Tuesday, March 30 2021

MUST REGISTER HERE: RSVP by March 12: Choose one of the dates and times listed above and contact Dinah Maygarden at dmaygard@uno.edu

New Orleans Landbridge

Coastal Restoration Workshops

for Community Leaders

Join staff from Restore the Mississippi River Delta and the University of New Orleans Pontchartrain Institute for Environmental Sciences for a Coastal Restoration field workshop to the New Orleans Landbridge. Travel by boat to visit a critical restoration area. Learn about the importance of the landbridge, plans for restoration, and ways to support the effort.

Dates of Workshops:

March 19th, 23rd, and 30th

Each day we will offer two three-hour time slots – 9 am – 12 pm and 12 pm – 3 pm.

Workshops are free. Registration is limited.

For each time slot, we will meet at UNO’s Shea Penland Coastal Education and Research Facility and travel to the Island Marina to board UNO boats. All activities will follow COVID-19 safety guidelines, including limited group size, mandatory mask wearing and careful sanitizing.

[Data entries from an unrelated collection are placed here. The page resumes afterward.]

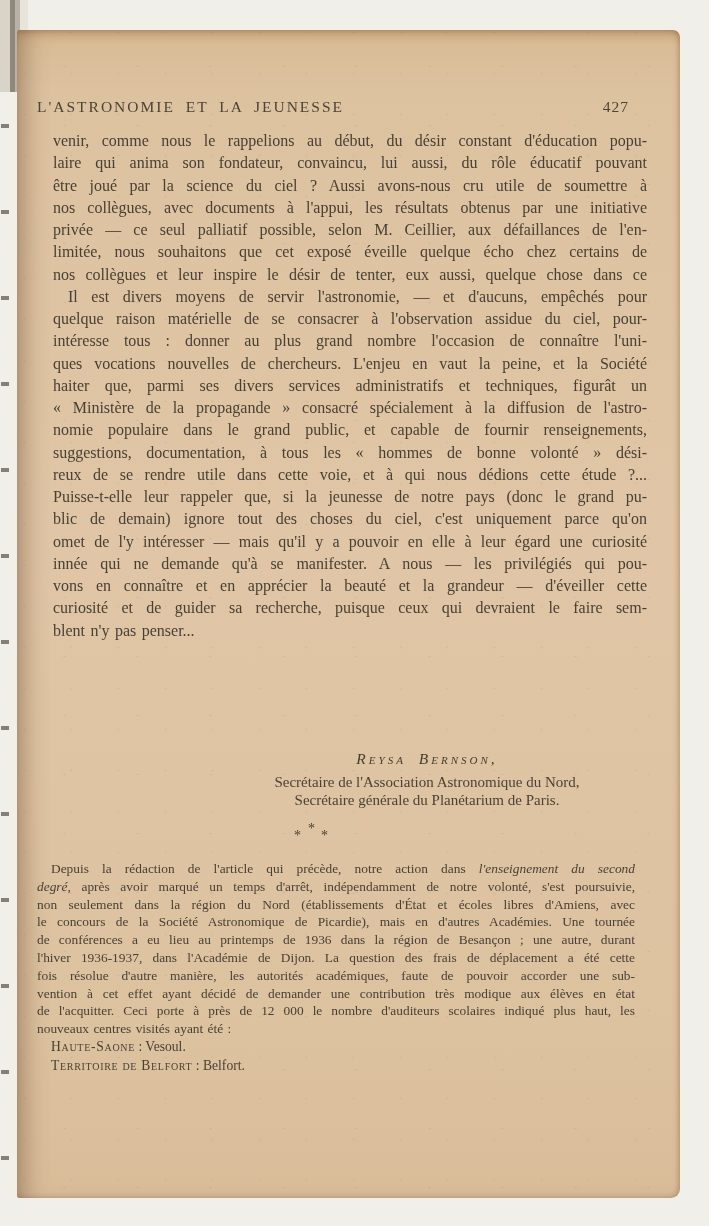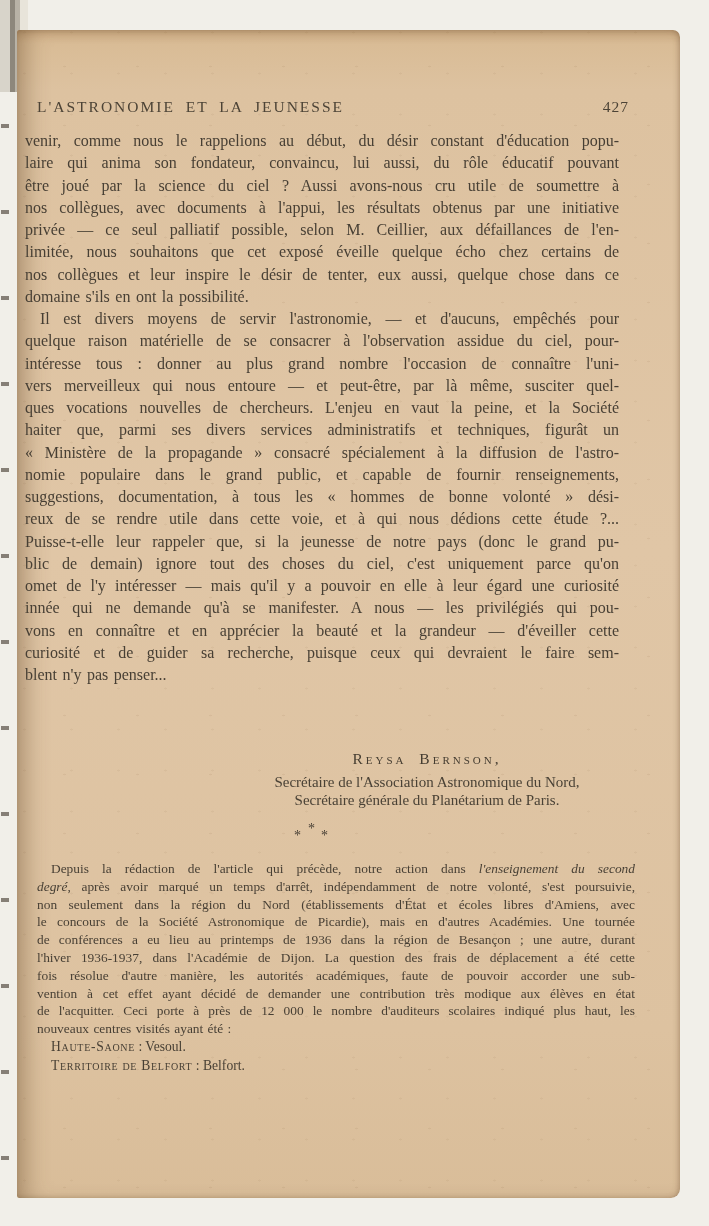"venir, comme nous le rappelions" .body-text { left: 8px -> 36px }
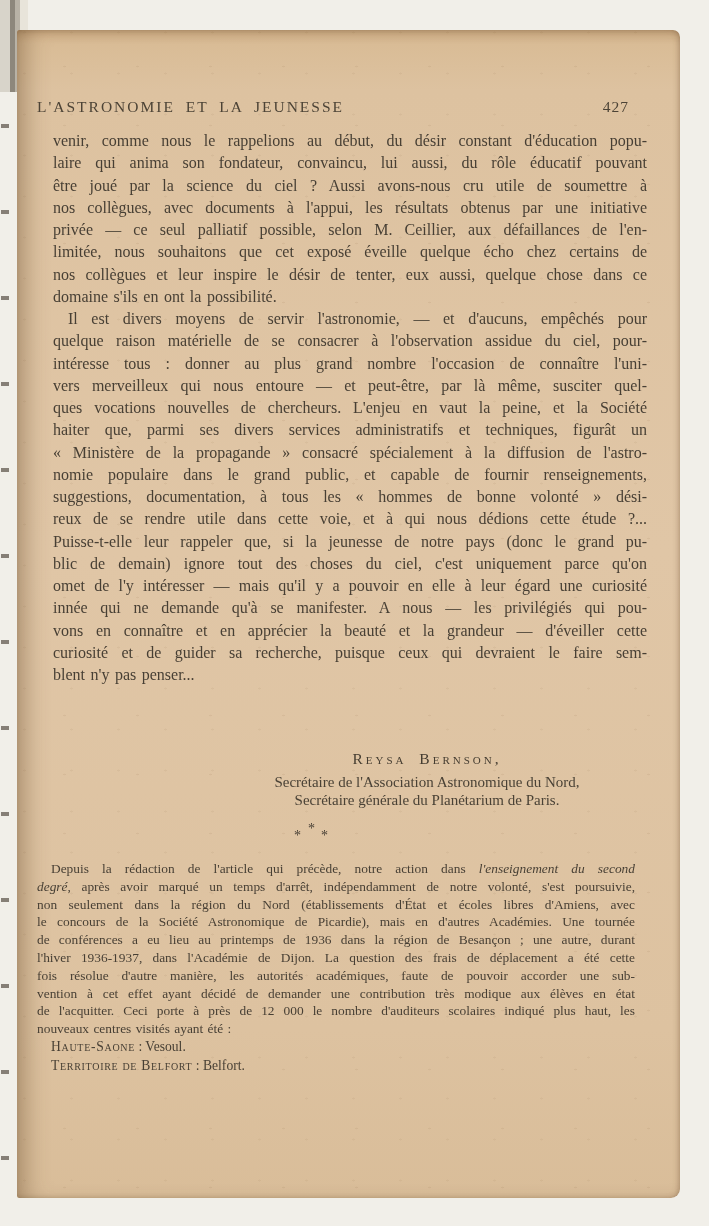"domaine s'ils en ont la" div.lastline { html: <div>domaine s'ils en ont la possibilité.</div> -> none }
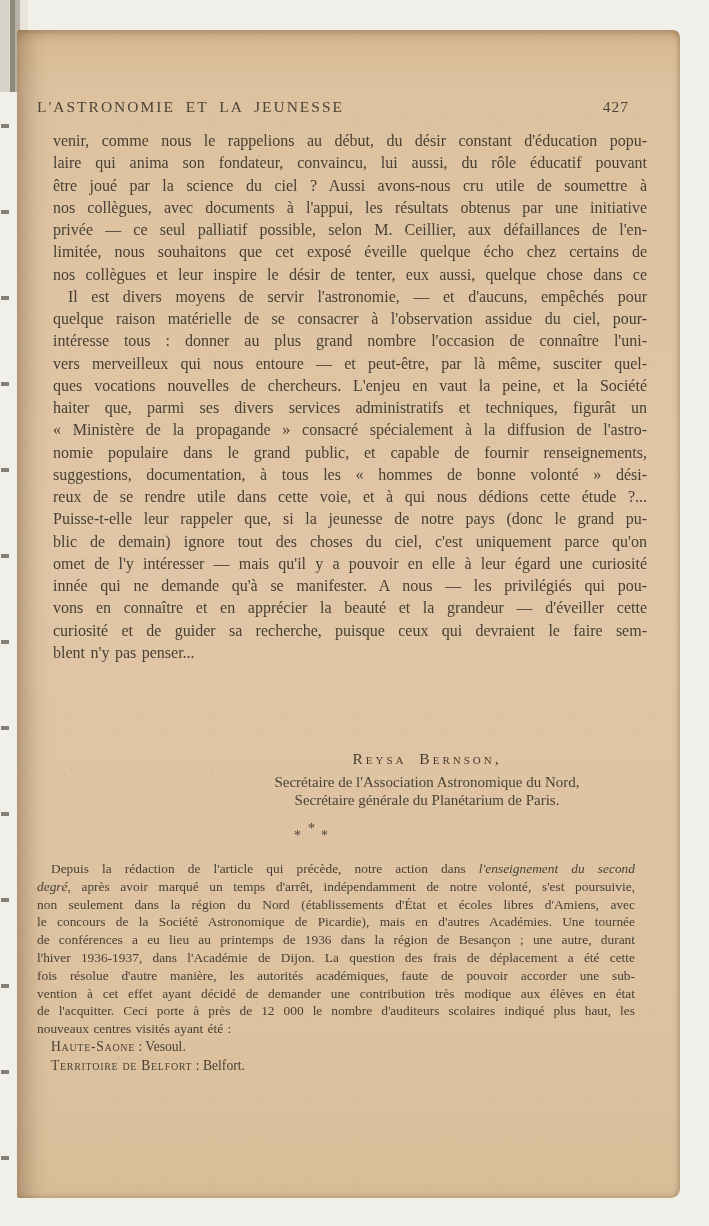"vers merveilleux qui nous entoure" div.line { html: <div>vers merveilleux qui nous entoure — et peut-être, par là même, susciter quel-</div> -> none }
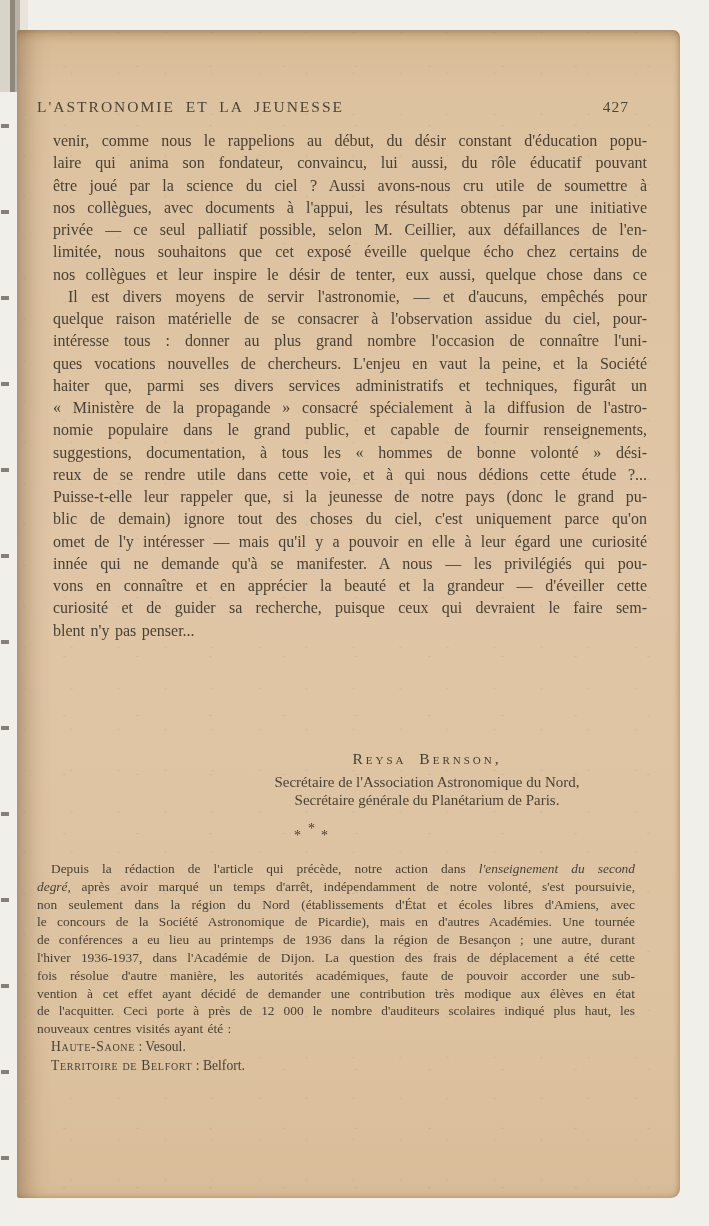"Reysa Bernson," .sig-name { font-style: none -> italic }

RSVP by March 12: Choose one of the dates and times listed above and contact Dinah Maygarden at dmaygard@uno.edu

Background:

The New Orleans Landbridge is identified by CPRA and the U.S. Army Corps of Engineers as a critical landscape feature that serves as a crucial line of defense from storm surge for nearly 1.5 million people in an eight-parish area, including New Orleans. The landbridge is on track to largely disappear in the next 50 years without action. Land loss is attributed to multiple factors, including subsidence, sea level rise, and shoreline erosion, with more than 5,500 acres lost in the last century and with a projected loss of an additional 3,550 acres by 2050 (USGS).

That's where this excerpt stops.